No use for that wall other than campfire wood this summer. That is if it dries out enough to burn by then.:laughing:



chris klee said:


> nice commercial gus.
> 
> you know there is a show called American Builder?


I had no idea. My son and I were just having fun. He can't do anything half arsed either. Comes by it honestly I guess. :whistling



Brutus said:


> Gus, were you using 16d's?


 Yes sir, green vinyl sinkers

Still wondering how many more pounds of nails Lone needs to practice with before he posts something. :laughing:


----------



## Brutus (May 29, 2007)

Gus Dering said:


> Yes sir, green vinyl sinkers
> 
> Still wondering how many more pounds of nails Lone needs to practice with before he posts something. :laughing:




Jeeze, you guys and your sinkers :laughing: . Im sittin' at work today pounding some regular 3-1/2" commons into cleats for braces. Everything is frozen, and I'm wondering why I can't get it one set one smash... :laughing:


----------



## Gus Dering (Oct 14, 2008)

Brutus said:


> Jeeze, you guys and your sinkers :laughing: . Im sittin' at work today pounding some regular 3-1/2" commons into cleats for braces. Everything is frozen, and I'm wondering why I can't get it one set one smash... :laughing:


 I wasn't either. I could have selected some 2x4's with larger growth rings that were more vertical and I would have been able to much more easily. If you look at the end grain of those 2x's I did choose, they are fairly tight and flat to the face. Those types of boards offer more resistance than cleverly chosen others.

Just so you know, I will not judge you on how many strikes it takes you. I will look closely at your athletic ability. How easy you make it look. How comfortable you look doing it. 

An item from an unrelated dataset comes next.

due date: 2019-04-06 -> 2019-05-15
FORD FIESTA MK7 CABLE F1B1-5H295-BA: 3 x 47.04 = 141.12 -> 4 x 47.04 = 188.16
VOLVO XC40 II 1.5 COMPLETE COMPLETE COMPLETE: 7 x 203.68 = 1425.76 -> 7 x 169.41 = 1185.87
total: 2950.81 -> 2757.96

It's just a silly contest. :laughing:


----------



## loneframer (Feb 13, 2009)

Gus Dering said:


> Still wondering how many more pounds of nails Lone needs to practice with before he posts something. :laughing:





Gus Dering said:


> I
> It's just a silly contest. :laughing:


I'm waiting until last minute. No practice, with a hammer I'm completely unfamiliar with.

You will all bear witness to ten minutes of whatever happens.

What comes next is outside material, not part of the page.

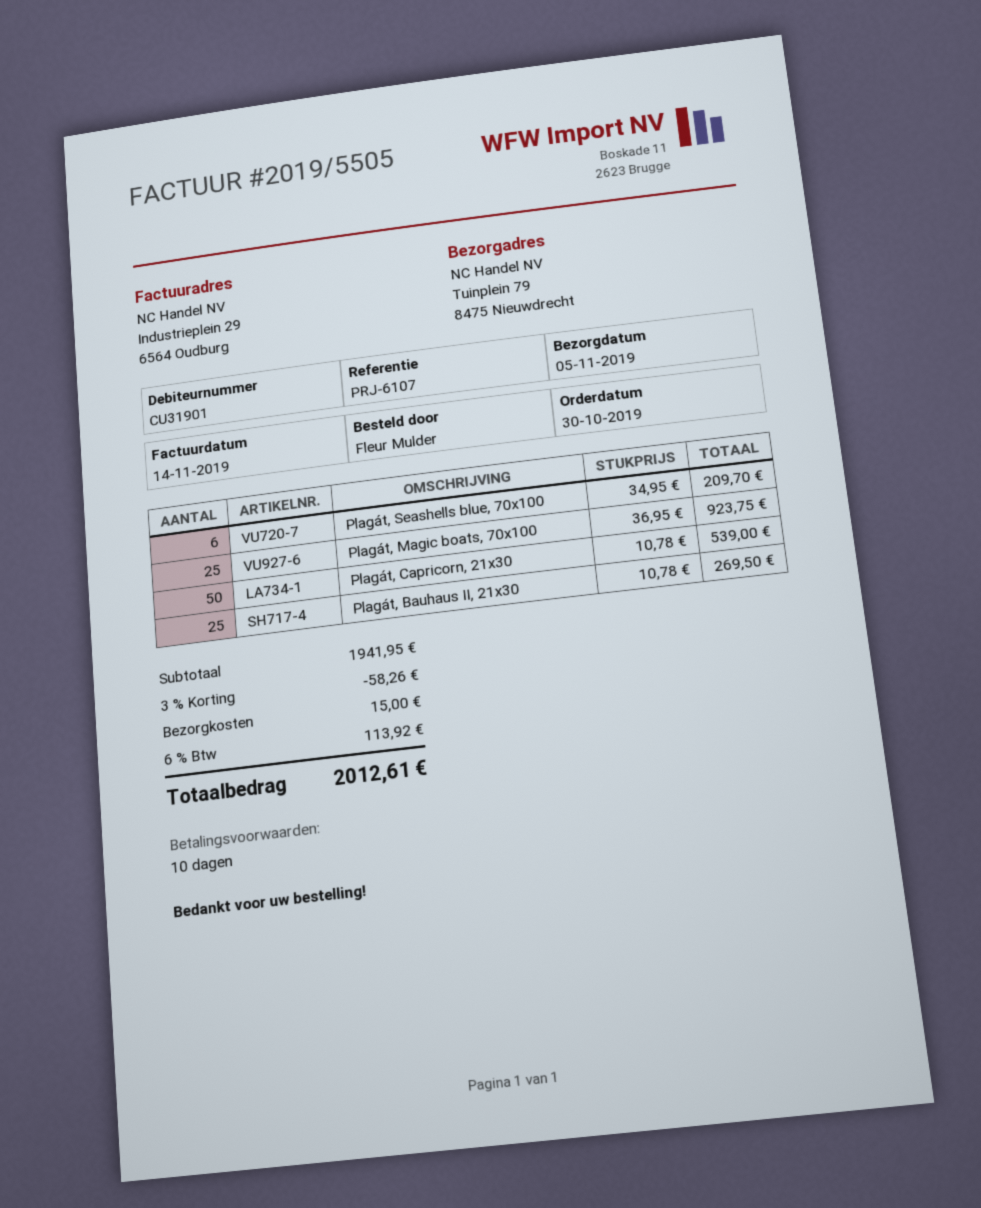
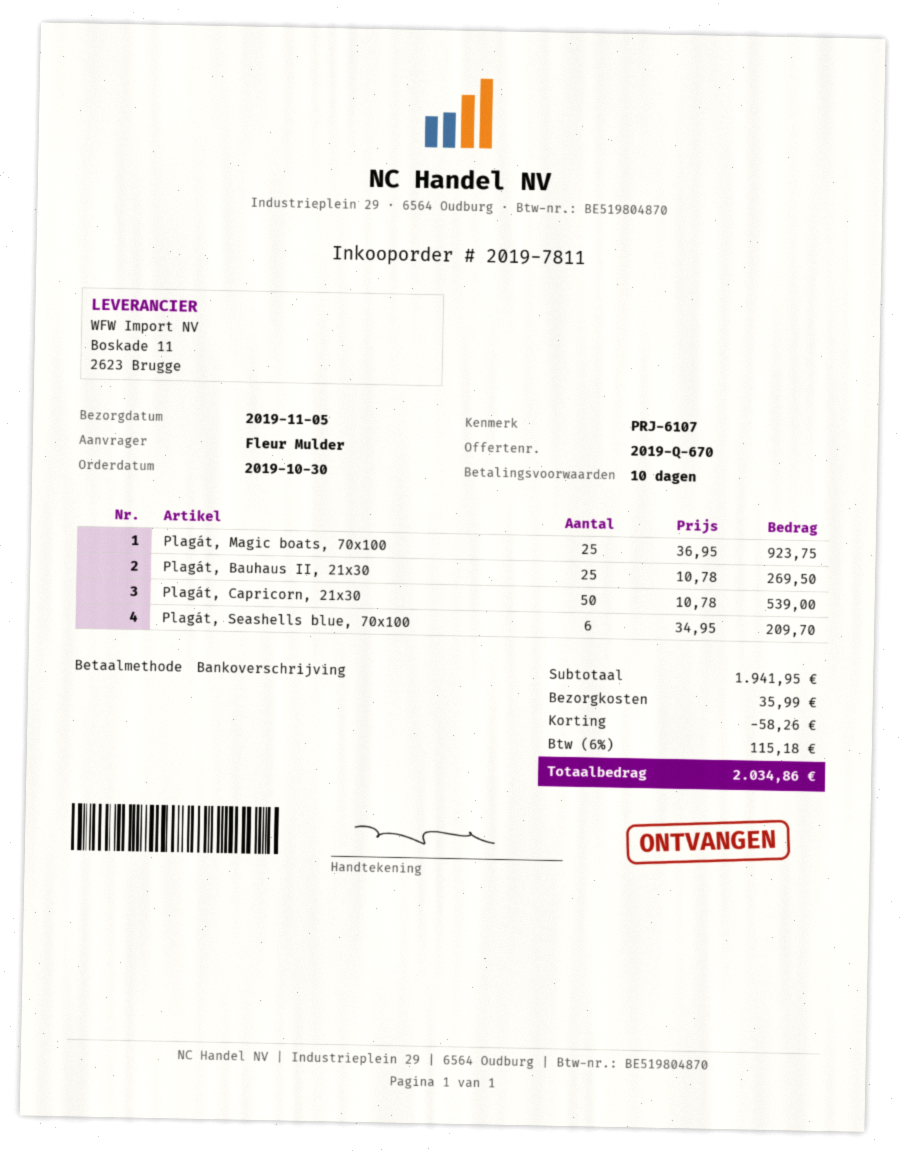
shipping: 15.00 -> 35.99
tax: 6% = 113.92 -> 6% = 115.18
total: 2012.61 -> 2034.86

It could be good, bad or bloody, but it will be real and unrehearsed.

When it's over, you will wonder "Did that just happen?":laughing:


----------



## Brutus (May 29, 2007)

Gus Dering said:


> I wasn't either. I could have selected some 2x4's with larger growth rings that were more vertical and I would have been able to much more easily. If you look at the end grain of those 2x's I did choose, they are fairly tight and flat to the face. Those types of boards offer more resistance than cleverly chosen others.
> 
> Just so you know, I will not judge you on how many strikes it takes you. I will look closely at your athletic ability. How easy you make it look. How comfortable you look doing it.
> 
> It's just a silly contest. :laughing:



Yea, when Im not swinging for the fences, my technique is fine.... 

I think it's time to drop the 15 oz hammer and bring out my 32 oz. :laughing:


----------



## Gus Dering (Oct 14, 2008)

loneframer said:


> I'm waiting until last minute.


 If thats the case it seems as though there should be a definite deadline so you can post it with a minute or less to spare.

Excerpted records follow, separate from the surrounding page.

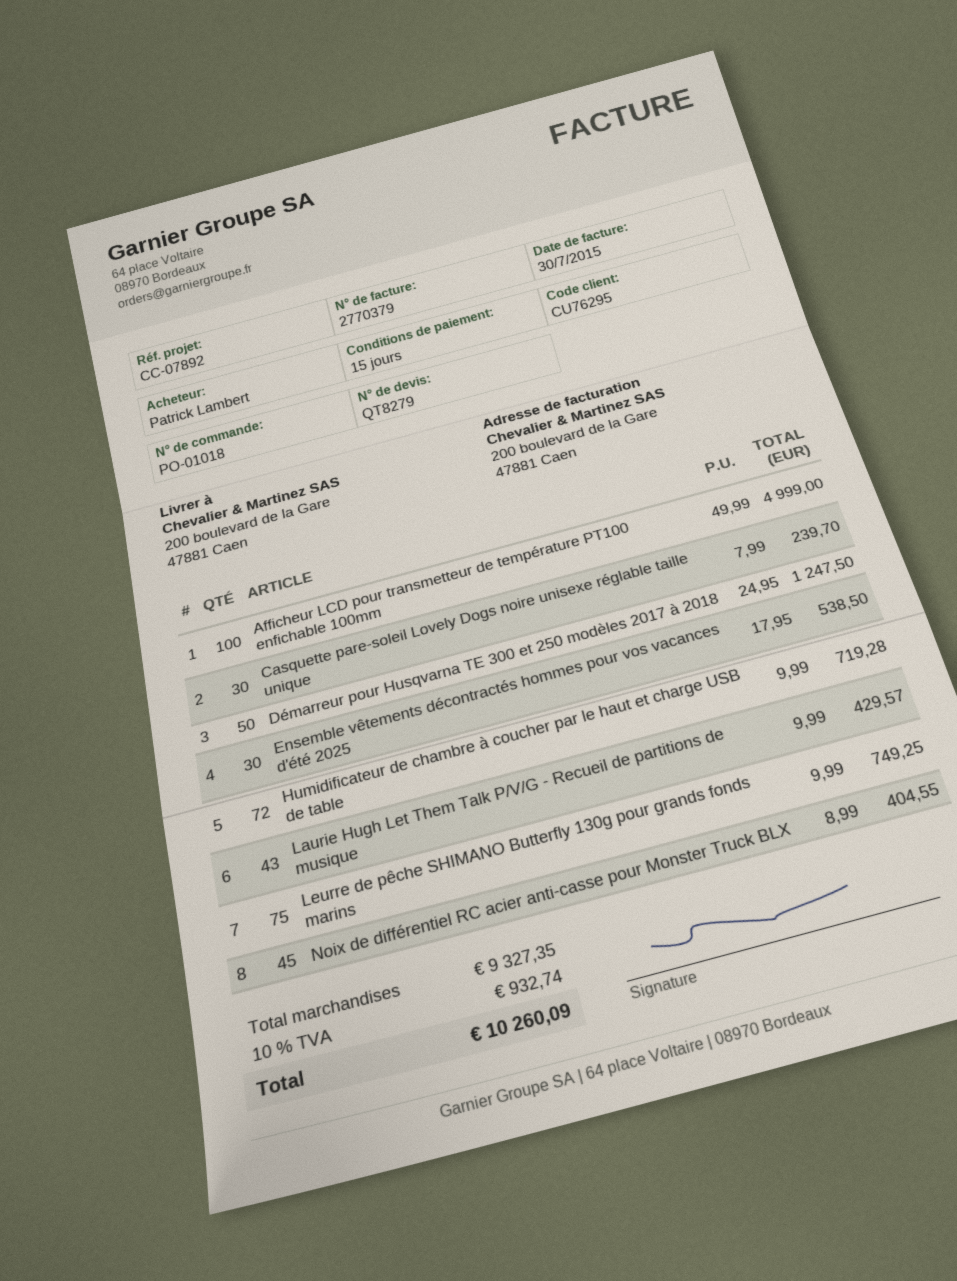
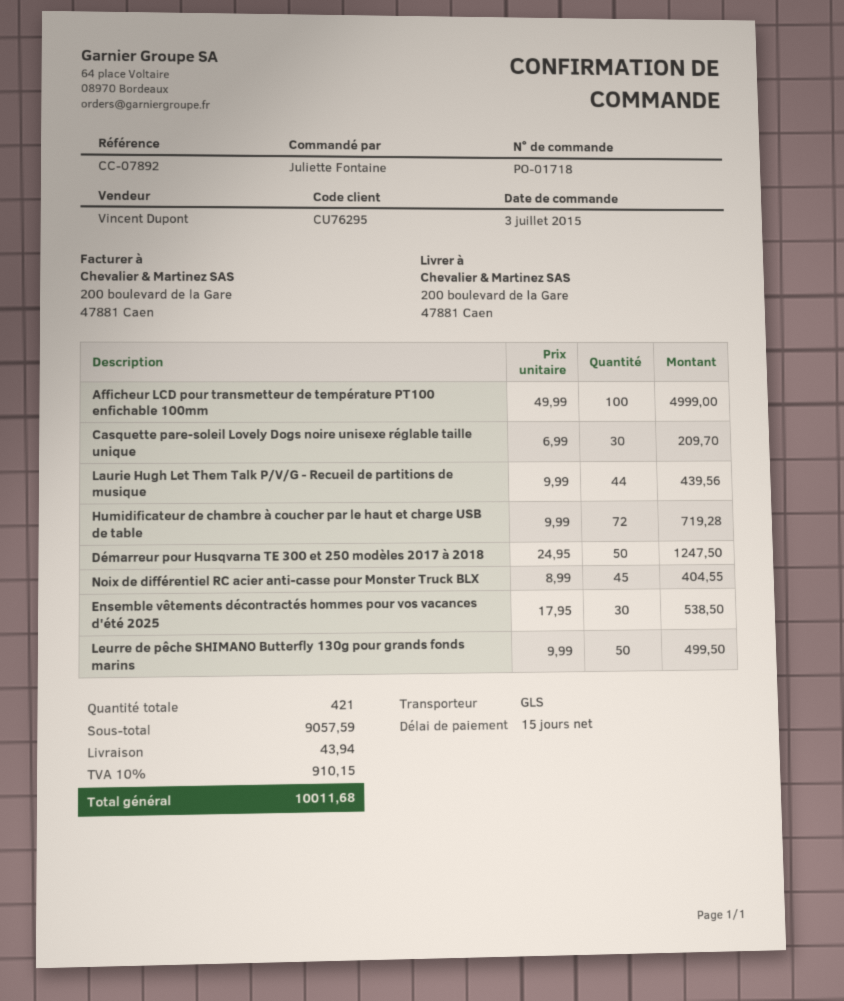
order number: PO-01018 -> PO-01718
ordered by: Patrick Lambert -> Juliette Fontaine
Casquette pare-soleil Lovely Dogs noire unisexe réglable taille unique: 30 x 7.99 = 239.70 -> 30 x 6.99 = 209.70
Laurie Hugh Let Them Talk P/V/G - Recueil de partitions de musique: 43 x 9.99 = 429.57 -> 44 x 9.99 = 439.56
Leurre de pêche SHIMANO Butterfly 130g pour grands fonds marins: 75 x 9.99 = 749.25 -> 50 x 9.99 = 499.50
subtotal: 9327.35 -> 9057.59
shipping: none -> 43.94
tax: 10% = 932.74 -> 10% = 910.15
total: 10260.09 -> 10011.68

When is that date and time? Hmmmm?

I'll work backwards from there and figure out when I'll see you slapping away.:laughing:


----------



## Brutus (May 29, 2007)

Gus Dering said:


> If thats the case it seems as though there should be a definite deadline so you can post it with a minute or less to spare.
> 
> When is that date and time? Hmmmm?
> 
> I'll work backwards from there and figure out when I'll see you slapping away.:laughing:


Deadline is when Lone posts his video... so no one can one up him. :laughing:


----------



## Resta (Feb 11, 2009)

Perhaps everyone tired from preparation for contest…take a seat:laughing:


----------



## knucklehead (Mar 2, 2009)

I have been doing alot of nailing this week. These are 2x12 that must be nailed 4 20 galv.common every 8 inches.


----------



## loneframer (Feb 13, 2009)

knucklehead said:


> I have been doing alot of nailing this week. These are 2x12 that must be nailed 4 20 galv.common every 8 inches.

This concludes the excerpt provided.